Let's clarify the meaning of the class methods:
 The Append() method is an addition to the functionality of the CList class. When calling it, a node is appended at the end of the list, or the first node is created if the lust is empty.
 The Init(double &v1[],double &v2[]) function owes its appearance to the GNG algorithm. Remember, the growth of the network begins with two neurons, so this signature would be most convenient to us.
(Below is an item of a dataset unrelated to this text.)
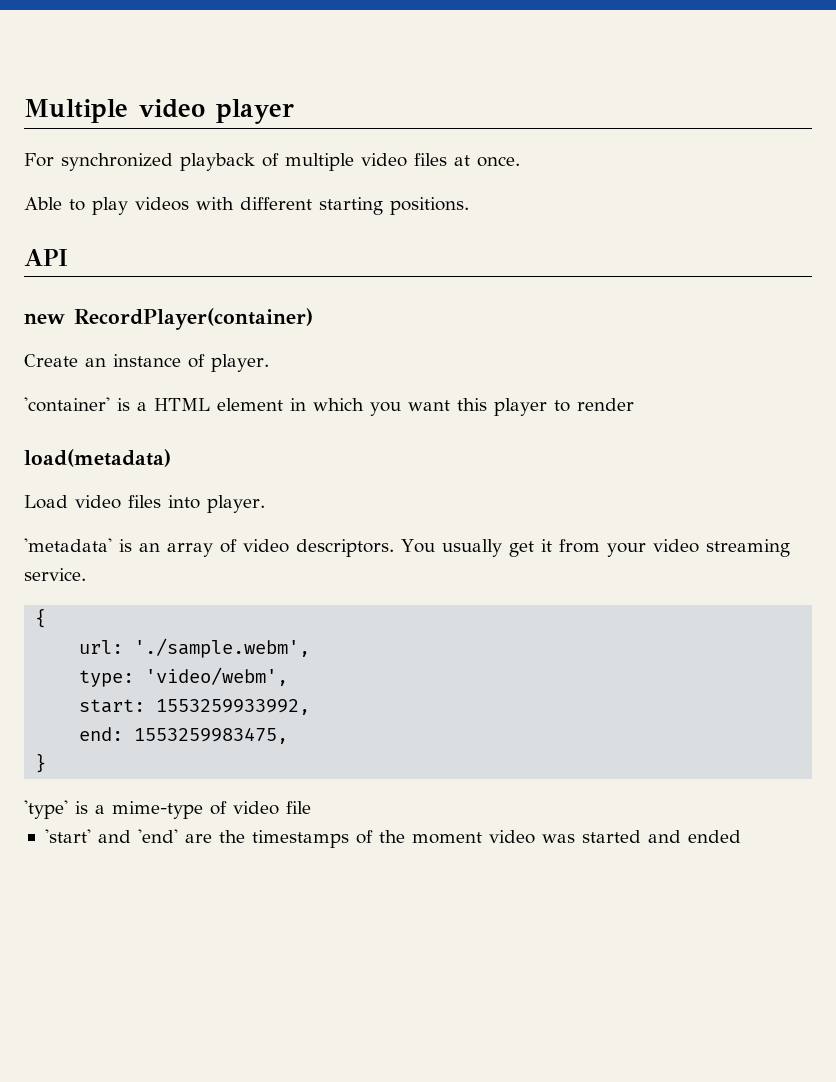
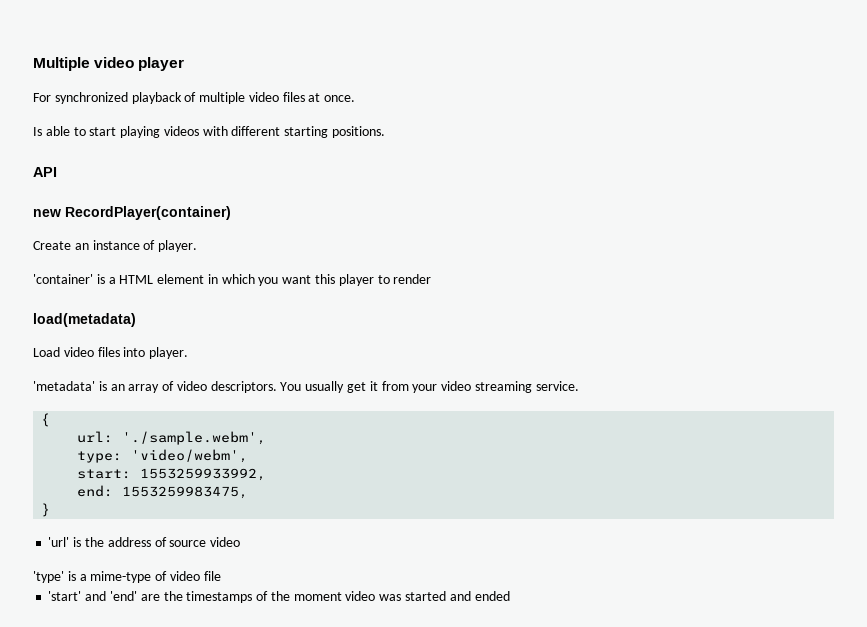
[24,197,128,215] Able to play -> [33,126,161,138] Is able to start playing
(47, 763) none -> [48,537,241,547] // 'url' is the address of source video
In the function body, when using IDs m_curr_node, m_first_node, m_last_node it is necessary to explicitly convert then to type CGNGNeuron*, if we want to use the functionality of this class (the specified variables were inherited from CList, so nominally they point at CObject).
 The Find(int uid) function, as it comes from its name, searches for a neuron by its ID and returns a pointer at the found element or NULL if it can't find it.
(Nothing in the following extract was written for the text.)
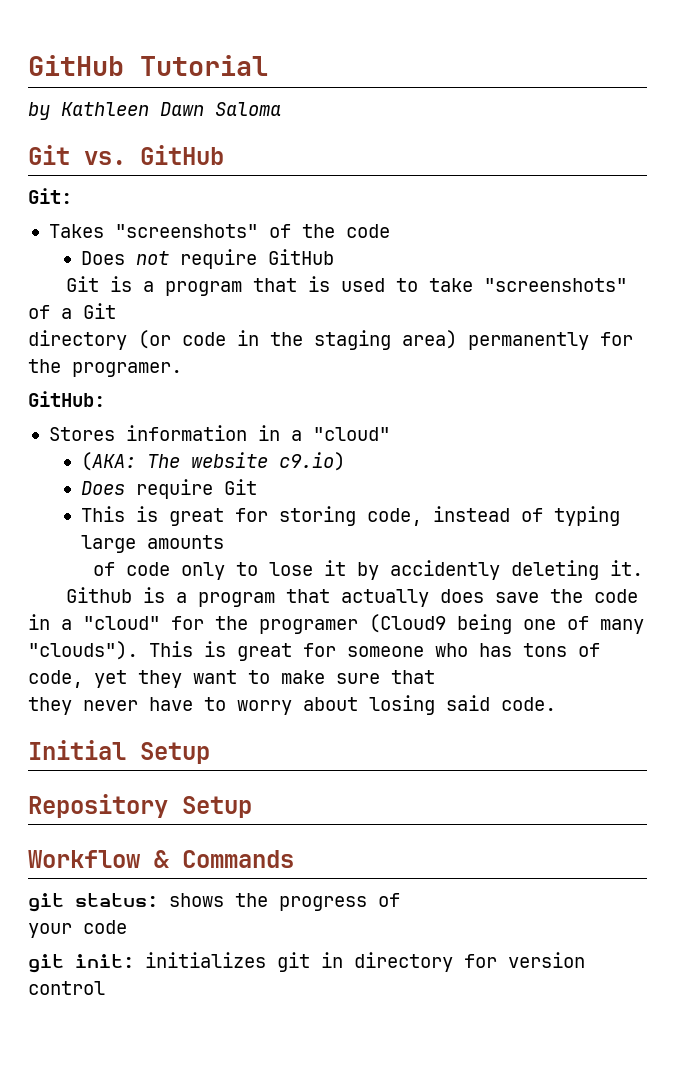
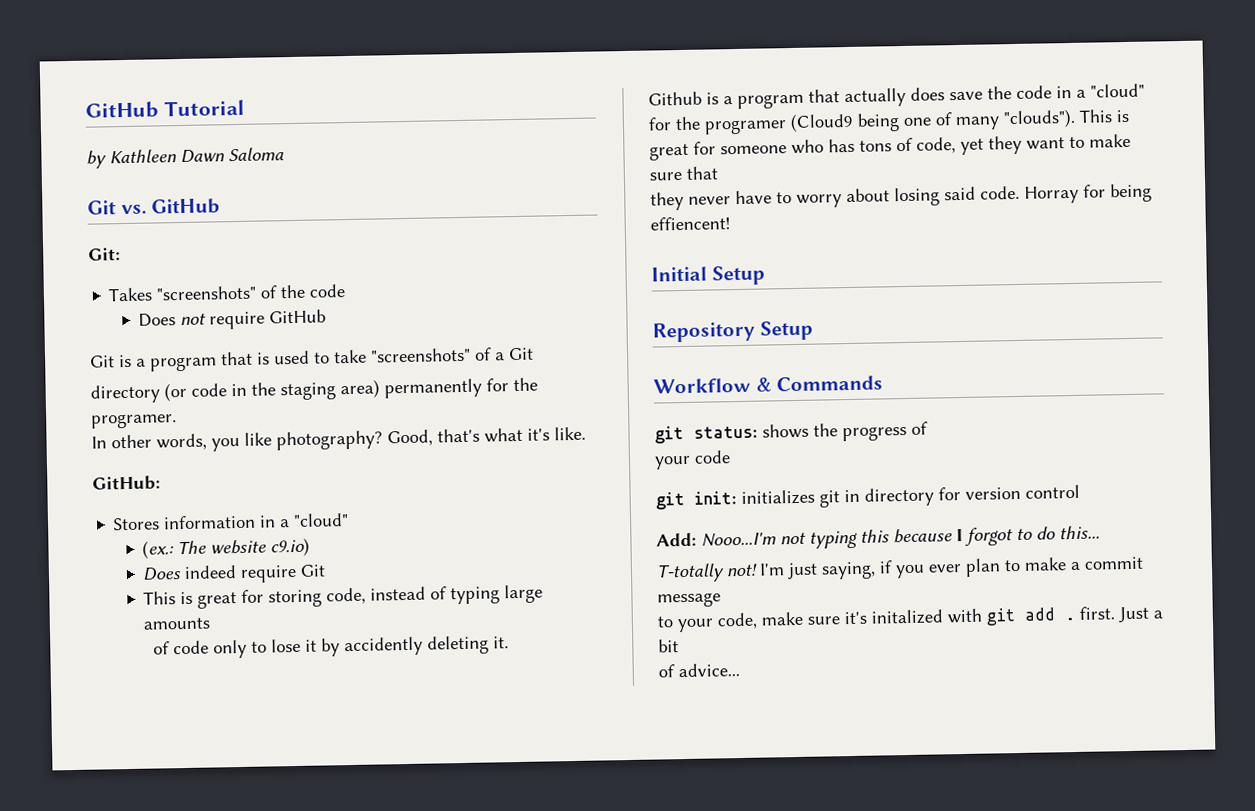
(182, 369) none -> [91,426,586,452] // In other words, you like photography? Good, that's what it's like.
[81,452,137,471] (AKA: -> [142,540,175,559] (ex.:
(126, 488) none -> [184,565,238,579] indeed
(556, 704) none -> [1024,183,1152,204] [650,216,730,231] Horray for being effiencent!
(105, 988) none -> [656,525,1100,549] [656,556,1144,583] [657,592,721,608] [657,606,1163,633] [658,639,679,653] [658,663,740,678] // Add: Nooo...I'm not typing this because I forgot to do this... // T-totally not! I'm just saying, if you ever plan to make a commit message // to your code, make sure it's initalized with git add . first. Just a bit // of advice...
 FindWinners(CGNGNeuron *&Winner,CGNGNeuron *&SecondWinner) – also part of the algorithm. We'll need to search for a winner in the list of neurons, and the one next to it in terms of closeness to the input vector, that's what we use this function for. Note that parameters are passed to this function by reference so that further we can write there returned values (*& means "reference to a pointer"  this is a correct syntax, the reverse one &* means "pointer at a reference" which is prohibited: the compiler will generate an error in this case).
The next class is a list of connections between neurons.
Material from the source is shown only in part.